NASAA acknowledged that subtracting fees and expenses from an already arbitrary price simply yields a different arbitrary price. NASAA nevertheless believes that, since front-end fees and expenses are not made available for investment by DPP and REIT programs, deducting them from the gross offering price results in a more accurate, estimated per share value. Accordingly, NASAA suggests that other standard costs incurred during the Initial Offering Period should also be deducted, such as acquisition fees and expenses, incurred advisory fees, and other incurred fees and expenses, as such costs continue to erode the value of a customer’s initial investment.
NASAA supported Regulatory Notice 12-14's proposal that a FINRA member firm may present a modified version of net offering price or list the securities as "not priced" during the period in which the issuer has not provided an appraised value. This period, however, may extend no longer than the second quarterly filing after the initial offering period. As no ready market exists for shares of non-traded DPP and REIT offerings, NASAA reasoned, the price a customer would receive if it were able to find buyers for its shares would likely represent a significant discount to even the “net offering price.” Therefore, “net offering price” may still be misleading to investors. NASAA believes that presenting such shares as “not priced” on customer account statements, while not providing much information to customers about the current value of their investments, is less likely to confuse them as to the liquidation value of their accounts.

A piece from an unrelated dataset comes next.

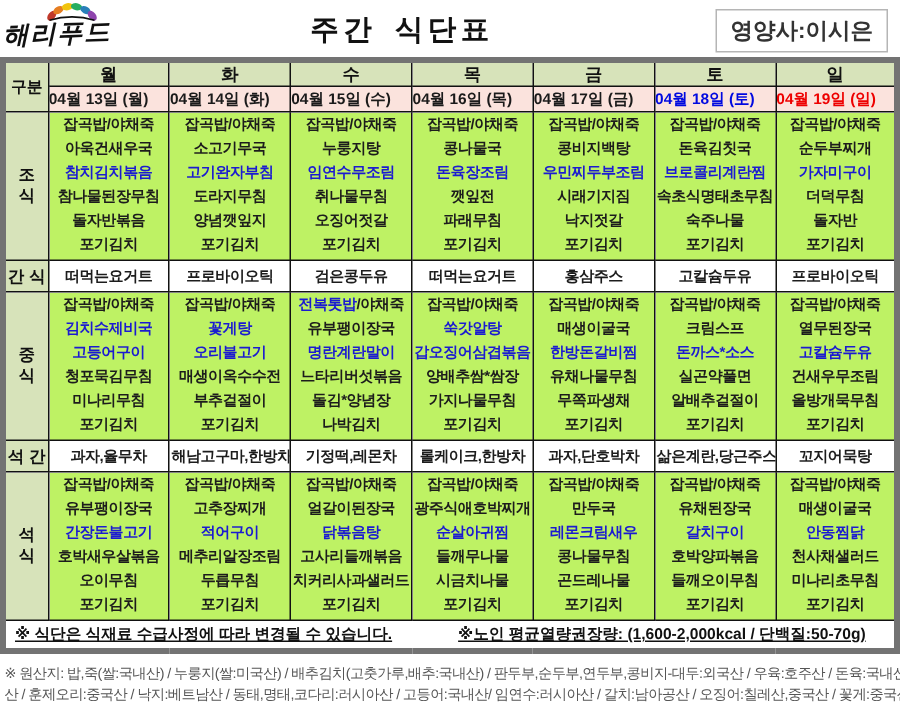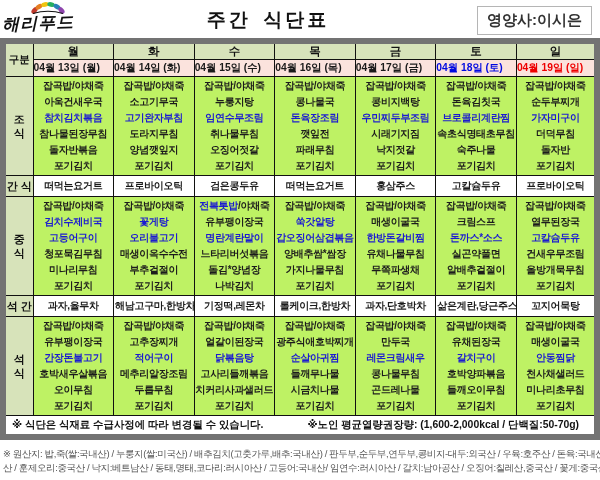"구분" table { border: 6px solid #737373 -> 4px solid #737373 }
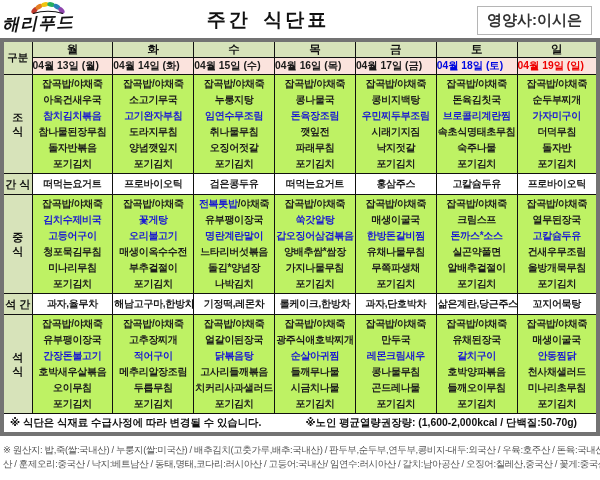"※ 식단은 식재료 수급사정에 따라" .noterow { text-decoration: none -> underline }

NASAA strongly urged FINRA to reinstate a requirement proposed in Regulatory Notice 11-44 that would prohibit a member firm from using a per share estimated value “if it knows or has reason to know that the value is unreliable.” Member firms have a role to play as gatekeepers, NASAA argued, and prohibiting member firms from reporting valuations that they have reason to know are unreliable is central to maintaining customer and market confidence in the integrity of reported valuations of securities. Removing the proposed requirement tacitly permits member firms to report unreliable information that could undermine such customer and market confidence. If the proposed rule is reinstated, NASAA also encouraged FINRA to provide additional guidance to help member firms comply with this provision. This would include a review of the financial statements and a U.S. GAAP or IFRS (as allowed by law) analysis in assessing the appropriate valuation.
Finally, NASAA suggested that unlisted DPPs and REITs using daily net asset value (NAV) pricing should required to calculate daily NAV using fair value pricing under acceptable methods detailed under the FASB Accounting Standards Codification Topic 820. Additionally, NASAA noted that it is important for NAV to not be presented as an on-the-market price unless liquidity and risk adjustments are made to NAV since, if the issuer were to sell its real estate assets, it would incur exit and carrying costs and face potential liquidity issues. Using gross on-the-market pricing for NAV, especially if used in determining compensation elements and various other expenses, will likely cause such elements and expenses to be unnecessarily higher than if determined on a fair value GAAP pricing, liquidation pricing, or Investment Company pricing model, NASAA believes.